----- SUPPLIED INFORMATION -----

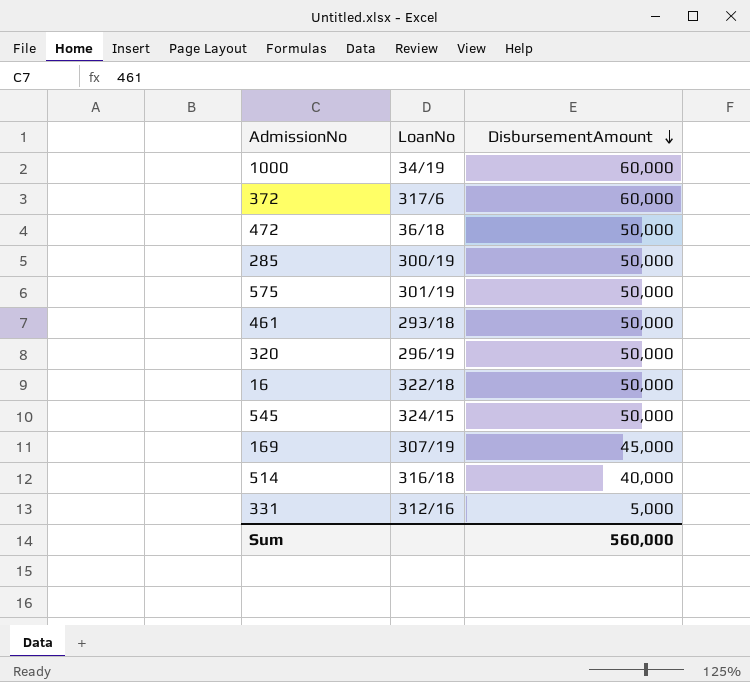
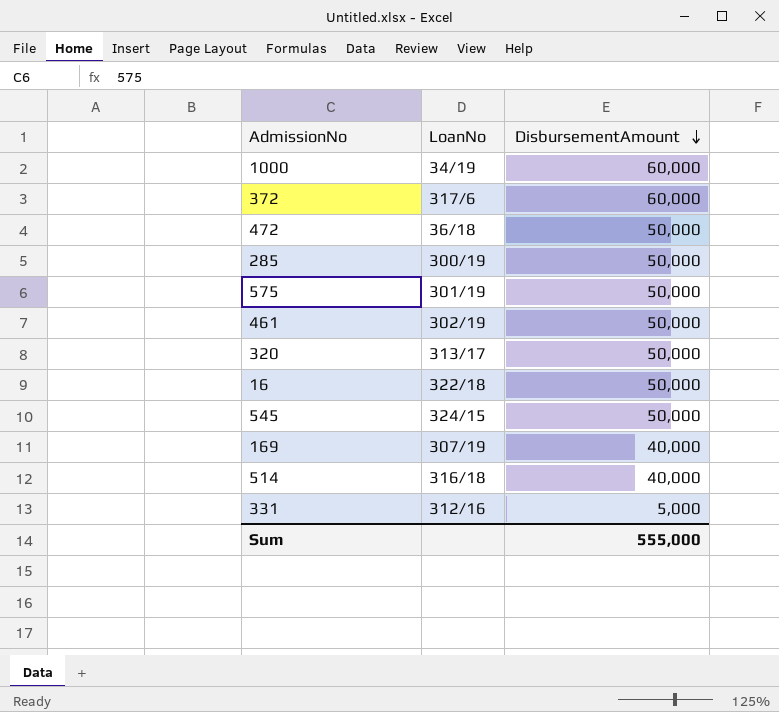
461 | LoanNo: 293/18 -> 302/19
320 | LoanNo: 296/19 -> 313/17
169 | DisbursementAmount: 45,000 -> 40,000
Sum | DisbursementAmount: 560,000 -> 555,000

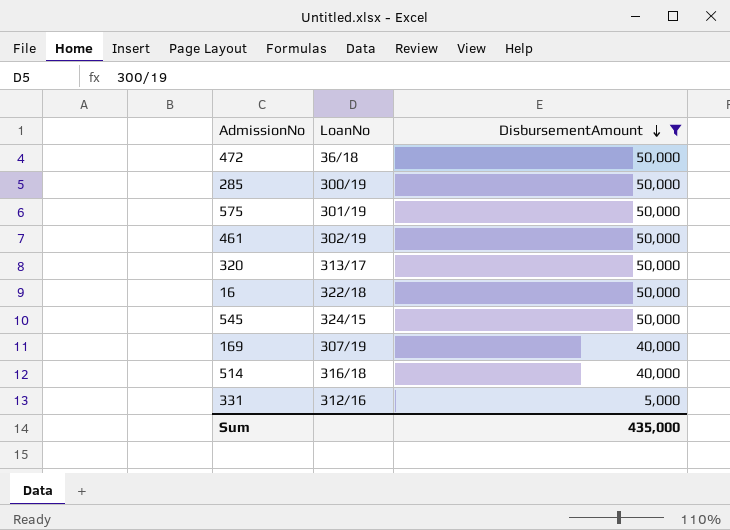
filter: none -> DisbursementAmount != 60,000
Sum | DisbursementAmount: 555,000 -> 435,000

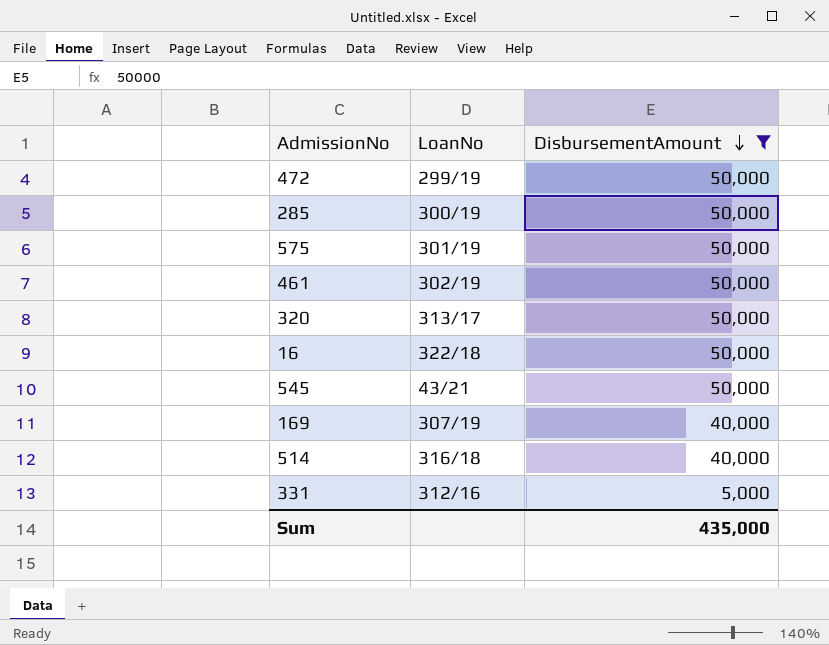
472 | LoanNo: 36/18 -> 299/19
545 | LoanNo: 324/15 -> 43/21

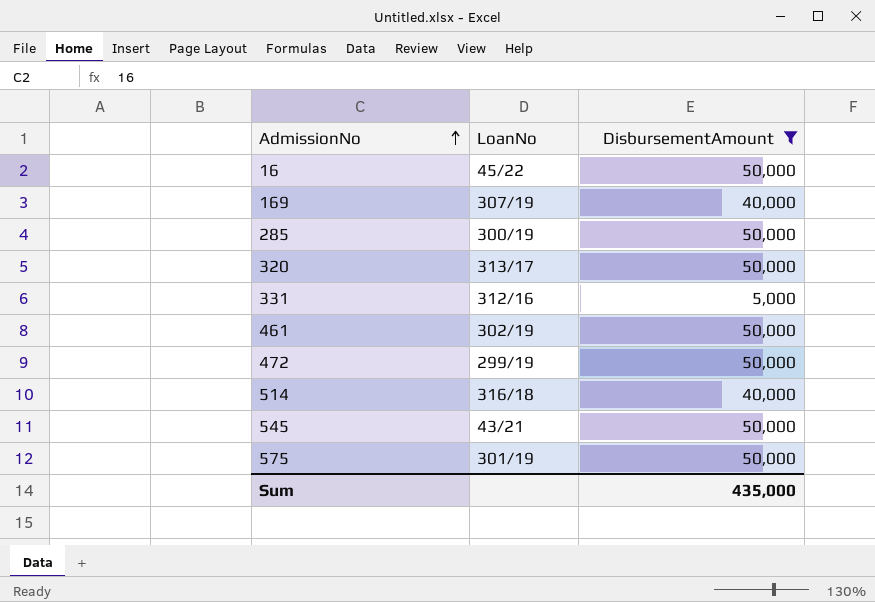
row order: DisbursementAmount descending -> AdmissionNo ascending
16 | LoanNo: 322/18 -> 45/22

-----
----- SUPPLIED INFORMATION -----

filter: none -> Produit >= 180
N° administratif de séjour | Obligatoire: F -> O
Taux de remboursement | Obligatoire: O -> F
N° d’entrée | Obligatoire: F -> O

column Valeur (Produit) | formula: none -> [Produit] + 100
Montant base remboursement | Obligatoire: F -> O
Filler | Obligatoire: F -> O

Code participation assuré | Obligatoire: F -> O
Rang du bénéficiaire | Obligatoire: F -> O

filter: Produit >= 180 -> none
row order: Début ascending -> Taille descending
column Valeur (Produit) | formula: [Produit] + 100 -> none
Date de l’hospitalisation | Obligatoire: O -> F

-----
----- SUPPLIED INFORMATION -----

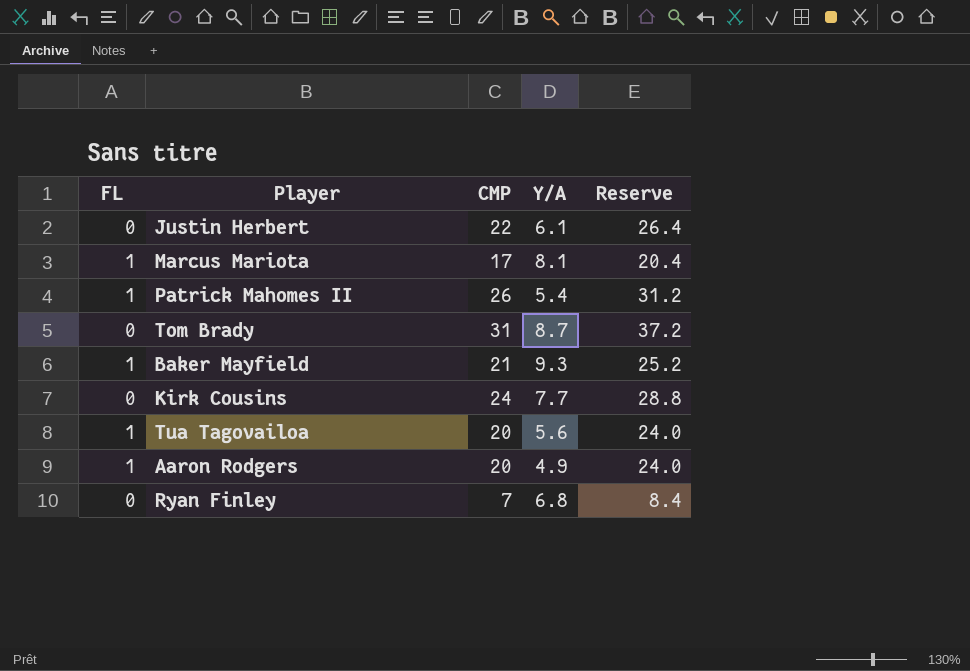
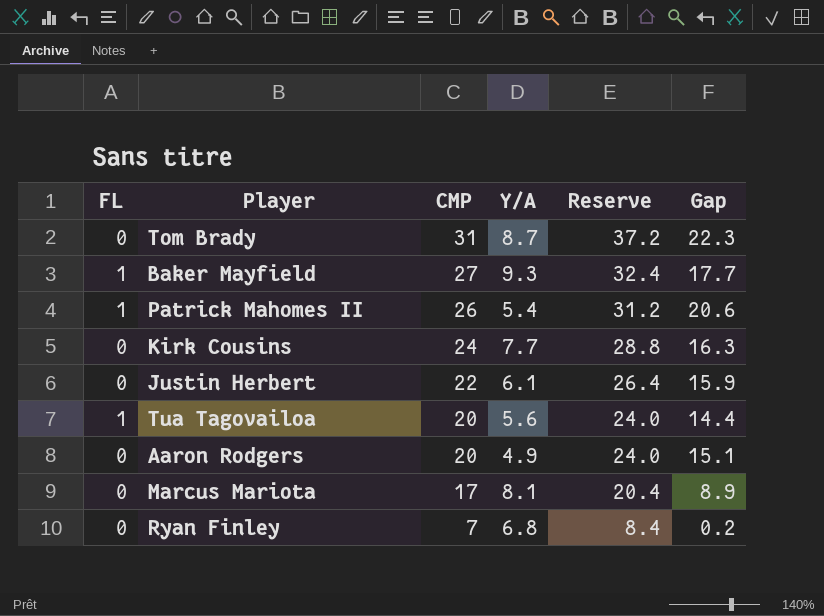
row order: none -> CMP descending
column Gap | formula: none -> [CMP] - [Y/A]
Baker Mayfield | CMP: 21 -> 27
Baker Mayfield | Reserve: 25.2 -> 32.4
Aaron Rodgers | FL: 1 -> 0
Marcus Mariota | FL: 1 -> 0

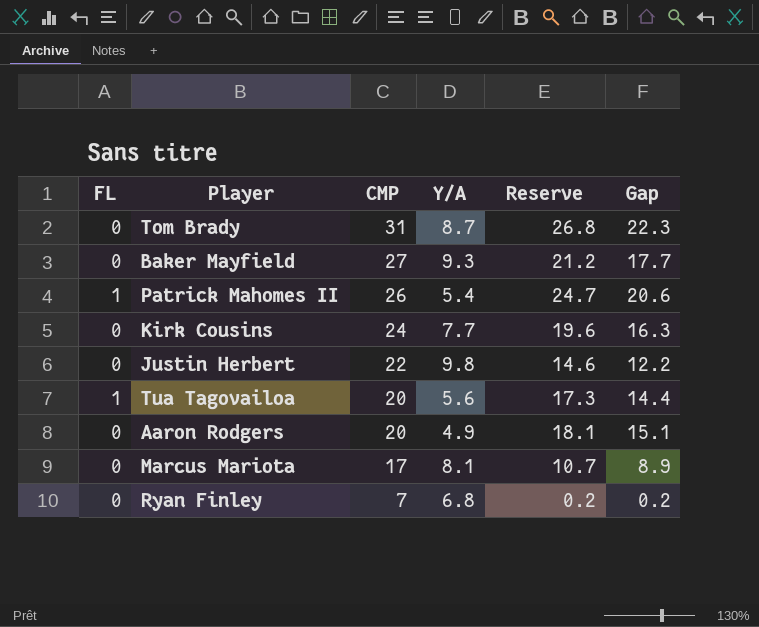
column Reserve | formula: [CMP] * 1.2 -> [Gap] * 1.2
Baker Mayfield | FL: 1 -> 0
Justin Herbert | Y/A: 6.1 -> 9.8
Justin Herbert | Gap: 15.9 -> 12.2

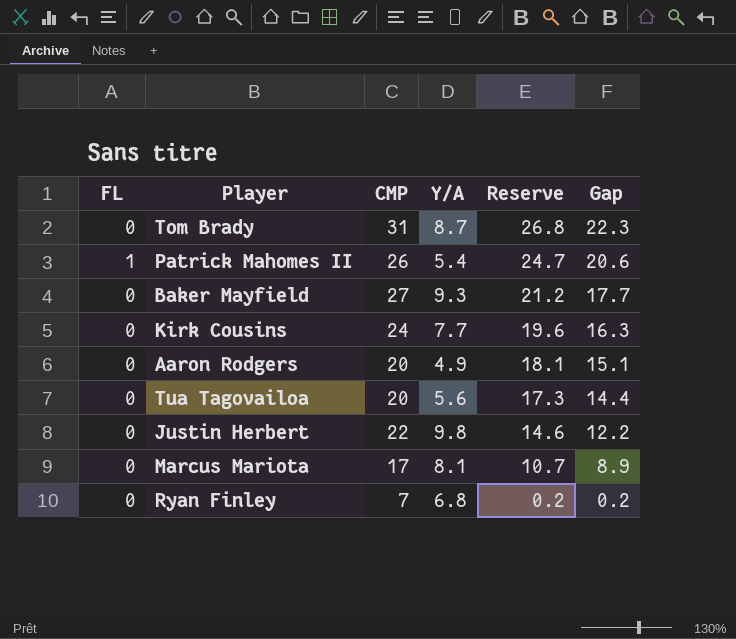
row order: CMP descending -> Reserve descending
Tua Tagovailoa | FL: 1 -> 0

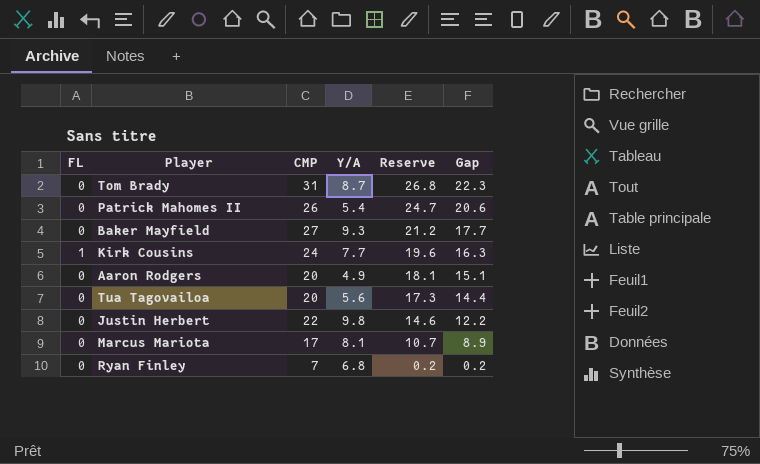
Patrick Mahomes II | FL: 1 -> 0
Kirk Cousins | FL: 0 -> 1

-----

#### [GOAL OF THE EXERCISE]
Would you state how many lines in the listing above contain the word "column"? Reply with the number and no other words.

#### [EXPECTED ANSWER]
4